**DATA PROVIDED**
---+---

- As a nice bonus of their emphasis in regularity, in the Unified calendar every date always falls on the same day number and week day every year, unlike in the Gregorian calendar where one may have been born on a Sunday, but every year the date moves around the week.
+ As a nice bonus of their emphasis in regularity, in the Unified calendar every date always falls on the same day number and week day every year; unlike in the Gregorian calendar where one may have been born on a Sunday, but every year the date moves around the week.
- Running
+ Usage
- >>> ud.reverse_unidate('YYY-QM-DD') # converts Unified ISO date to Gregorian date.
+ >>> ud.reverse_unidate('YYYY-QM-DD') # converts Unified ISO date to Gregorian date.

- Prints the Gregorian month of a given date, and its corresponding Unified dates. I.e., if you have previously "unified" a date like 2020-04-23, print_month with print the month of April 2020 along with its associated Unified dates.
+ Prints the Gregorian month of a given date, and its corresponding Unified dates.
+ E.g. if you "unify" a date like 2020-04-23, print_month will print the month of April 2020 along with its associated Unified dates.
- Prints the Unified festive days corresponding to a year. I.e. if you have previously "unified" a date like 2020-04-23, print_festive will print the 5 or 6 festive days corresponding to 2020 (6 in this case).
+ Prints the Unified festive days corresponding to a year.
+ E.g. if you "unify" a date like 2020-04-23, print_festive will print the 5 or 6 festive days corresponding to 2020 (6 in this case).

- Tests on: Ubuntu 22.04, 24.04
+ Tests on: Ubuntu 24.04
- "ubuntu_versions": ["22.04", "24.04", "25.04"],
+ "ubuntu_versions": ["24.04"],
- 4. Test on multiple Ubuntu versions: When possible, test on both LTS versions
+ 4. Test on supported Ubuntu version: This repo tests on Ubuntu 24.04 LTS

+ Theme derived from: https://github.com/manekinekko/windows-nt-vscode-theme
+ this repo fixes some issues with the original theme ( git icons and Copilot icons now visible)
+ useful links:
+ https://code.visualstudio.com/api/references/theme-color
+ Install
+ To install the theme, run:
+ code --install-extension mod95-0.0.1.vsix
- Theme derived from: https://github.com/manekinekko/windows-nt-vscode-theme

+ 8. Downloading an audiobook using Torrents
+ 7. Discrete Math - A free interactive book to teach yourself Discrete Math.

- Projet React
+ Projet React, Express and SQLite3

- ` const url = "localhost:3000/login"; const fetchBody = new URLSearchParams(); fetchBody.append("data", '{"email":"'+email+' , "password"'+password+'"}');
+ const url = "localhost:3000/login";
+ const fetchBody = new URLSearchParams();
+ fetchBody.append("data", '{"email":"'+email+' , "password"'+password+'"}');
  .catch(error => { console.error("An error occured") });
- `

---+---

Your task is to find each line in the entries that contains the string "manekinekko" and copy it.

**REPLY**
+ Theme derived from: https://github.com/manekinekko/windows-nt-vscode-theme
- Theme derived from: https://github.com/manekinekko/windows-nt-vscode-theme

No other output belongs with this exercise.